▶ _WHAT YOU SHOULD DO_
Lines from the records below that contain the word "Score" are to be copied out.
== PROVIDED INFORMATION
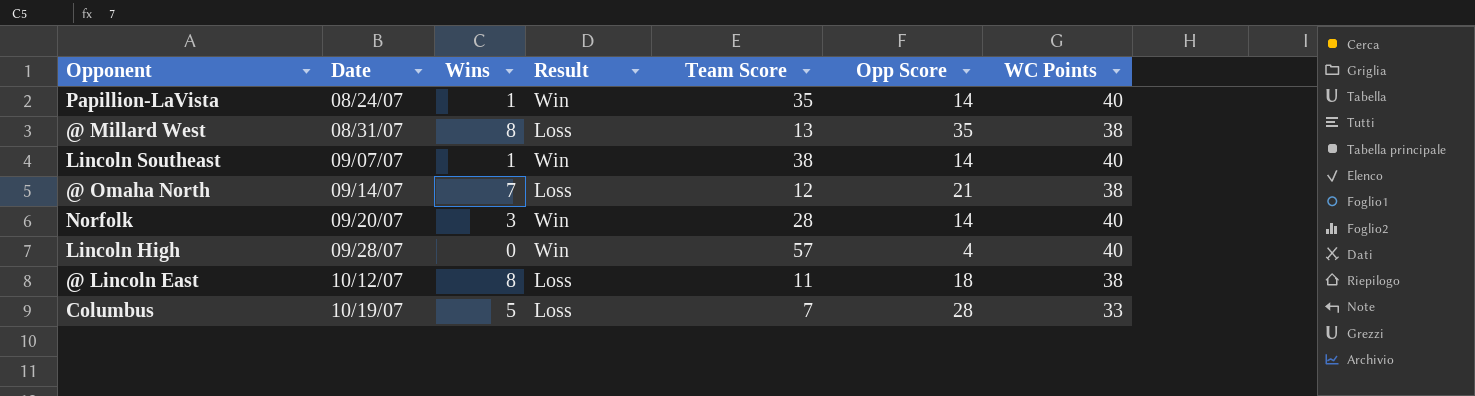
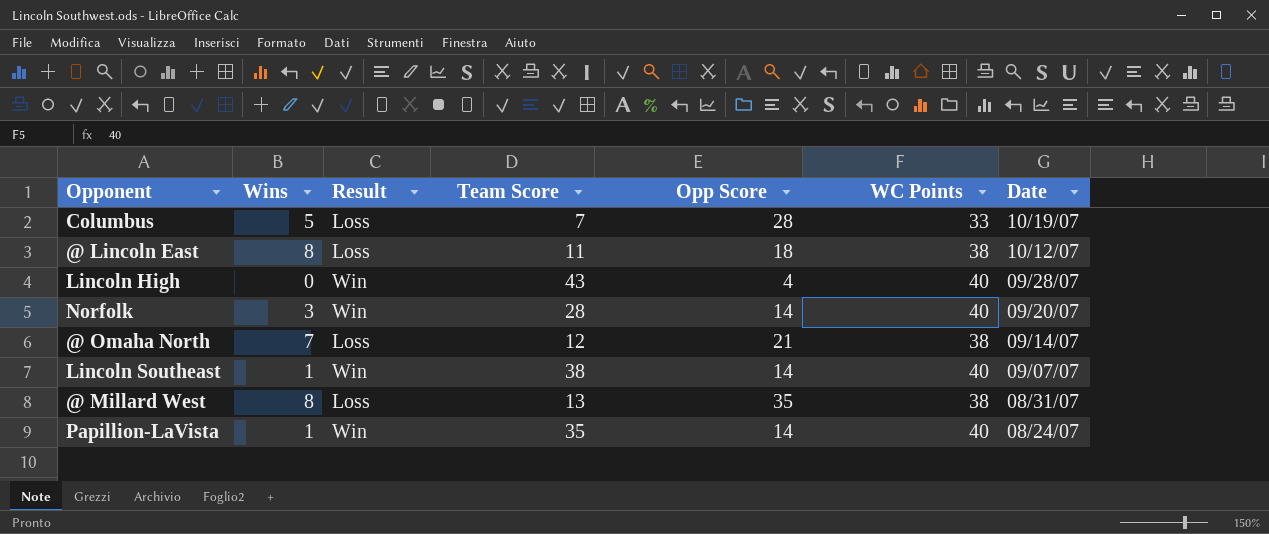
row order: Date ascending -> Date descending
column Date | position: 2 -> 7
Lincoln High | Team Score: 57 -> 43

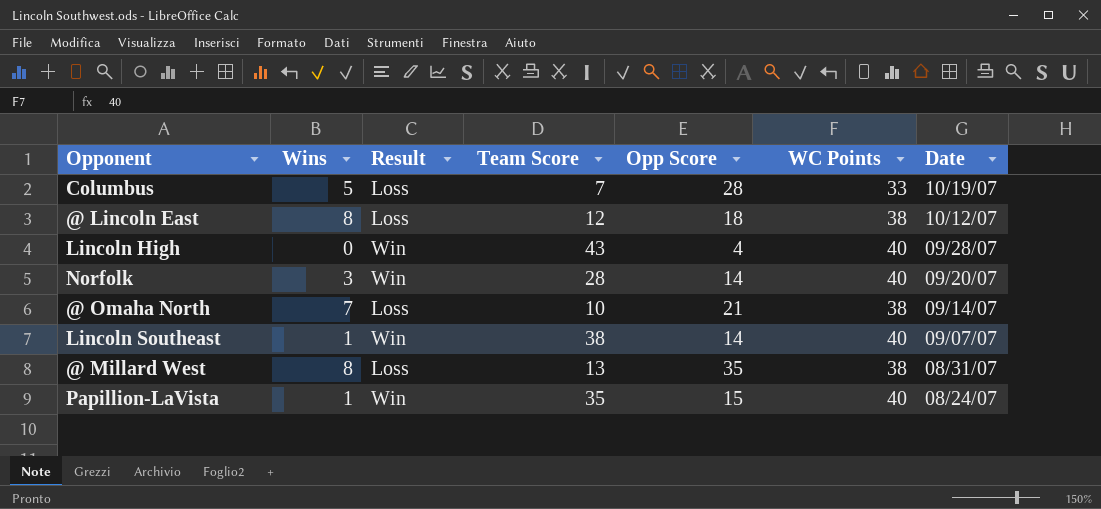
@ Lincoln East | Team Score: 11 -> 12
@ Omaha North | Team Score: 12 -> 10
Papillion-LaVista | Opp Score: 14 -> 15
====
== PROVIDED INFORMATION
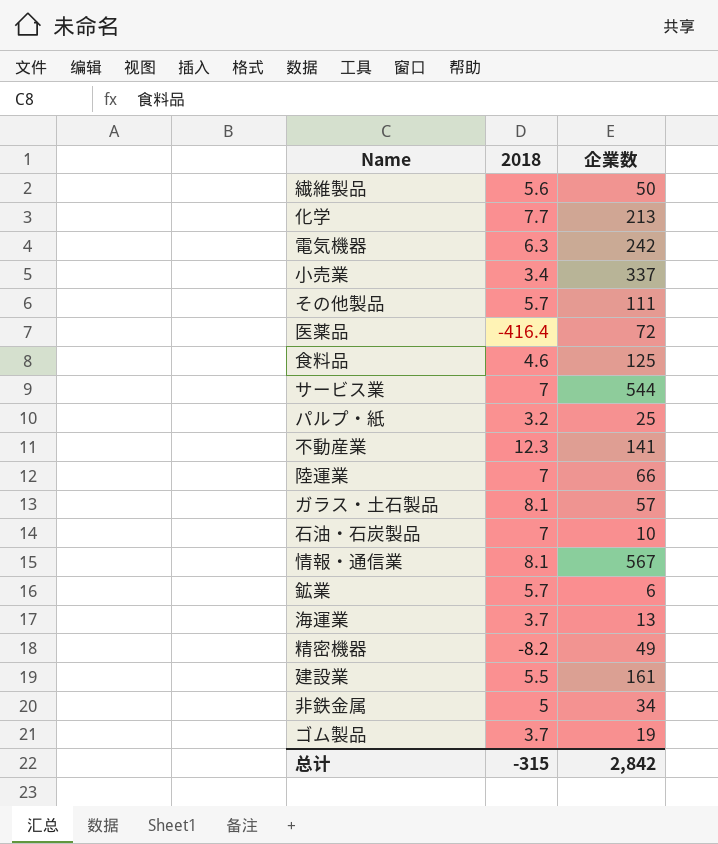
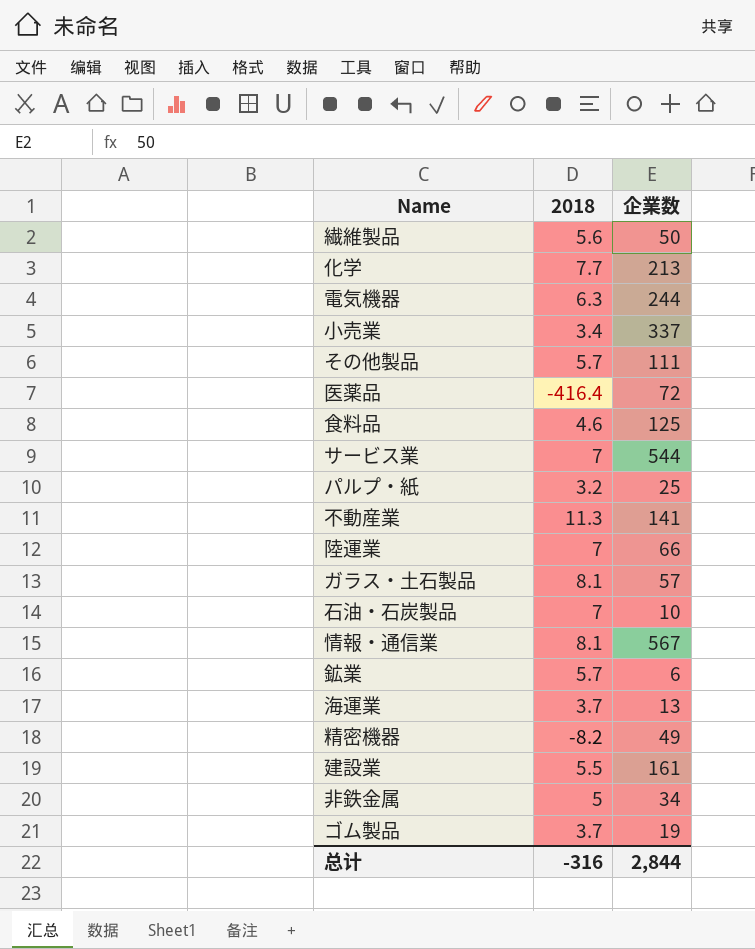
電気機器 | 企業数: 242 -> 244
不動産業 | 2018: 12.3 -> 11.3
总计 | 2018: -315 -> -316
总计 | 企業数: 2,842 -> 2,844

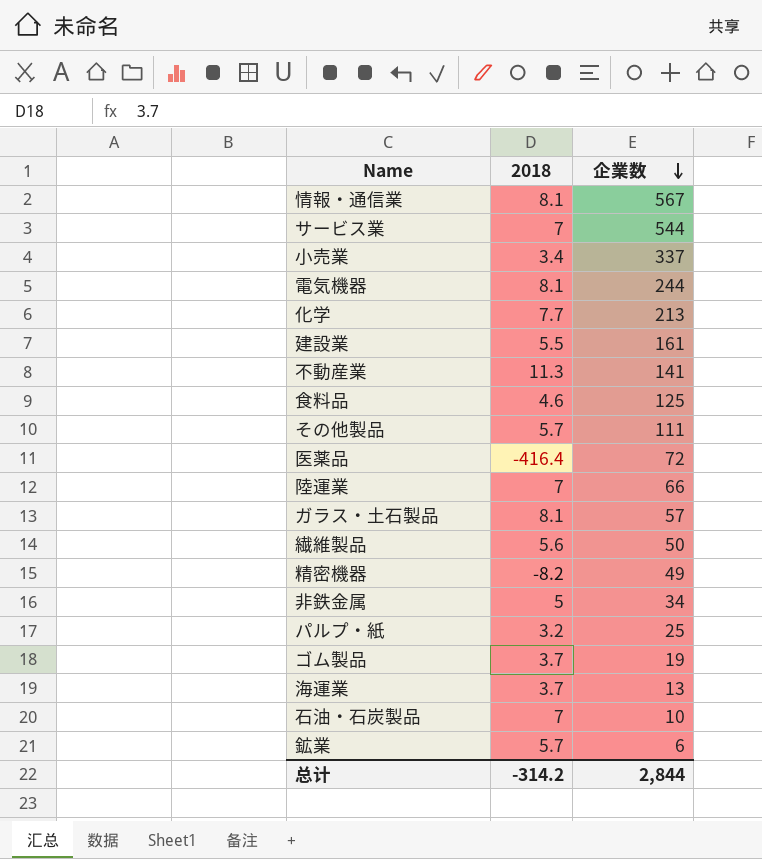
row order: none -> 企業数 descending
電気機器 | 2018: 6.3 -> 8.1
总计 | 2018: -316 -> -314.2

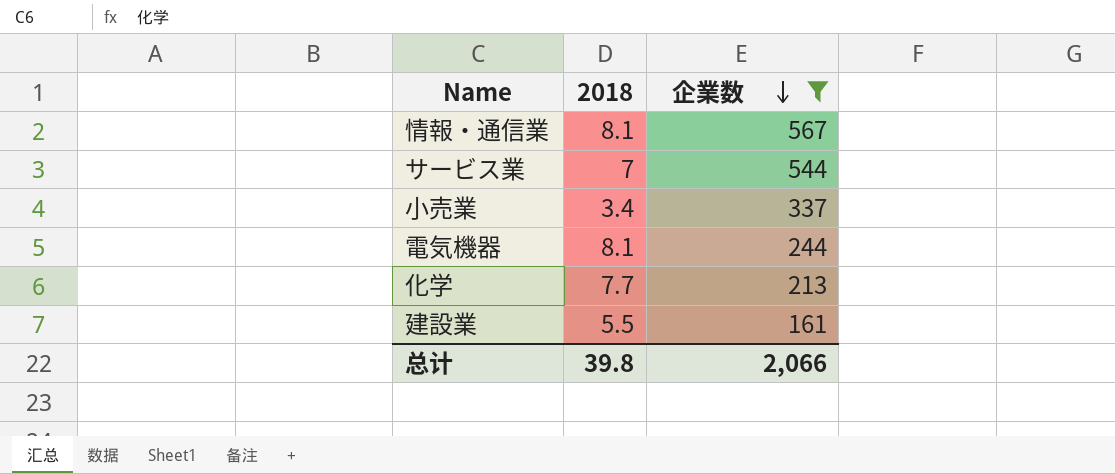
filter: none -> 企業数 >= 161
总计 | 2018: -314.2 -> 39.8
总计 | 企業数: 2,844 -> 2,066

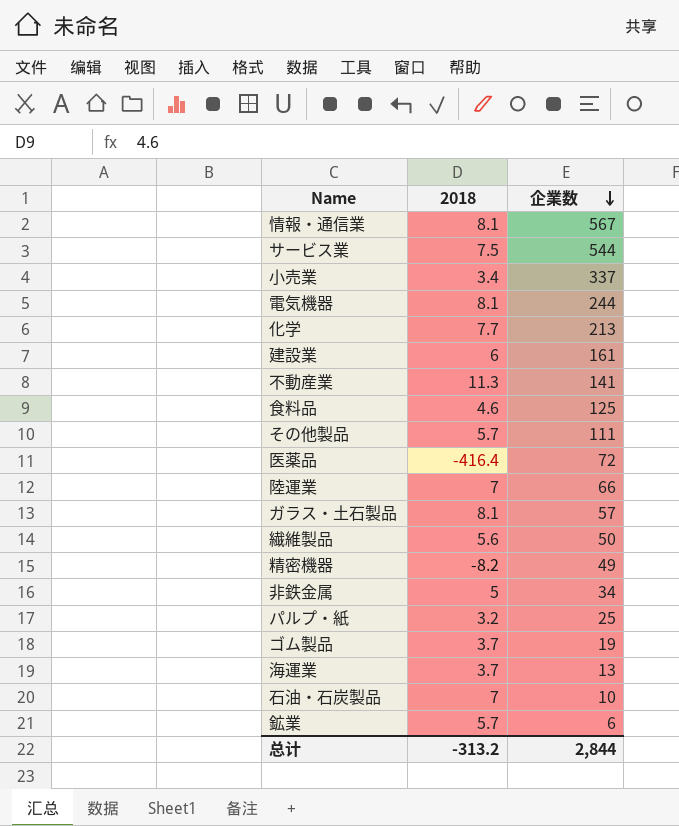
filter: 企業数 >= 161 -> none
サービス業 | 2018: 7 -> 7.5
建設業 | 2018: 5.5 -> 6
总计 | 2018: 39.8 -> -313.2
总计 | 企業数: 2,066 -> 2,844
====
▶ _RESPONSE TO THIS TASK_
Lincoln High | Team Score: 57 -> 43
@ Lincoln East | Team Score: 11 -> 12
@ Omaha North | Team Score: 12 -> 10
Papillion-LaVista | Opp Score: 14 -> 15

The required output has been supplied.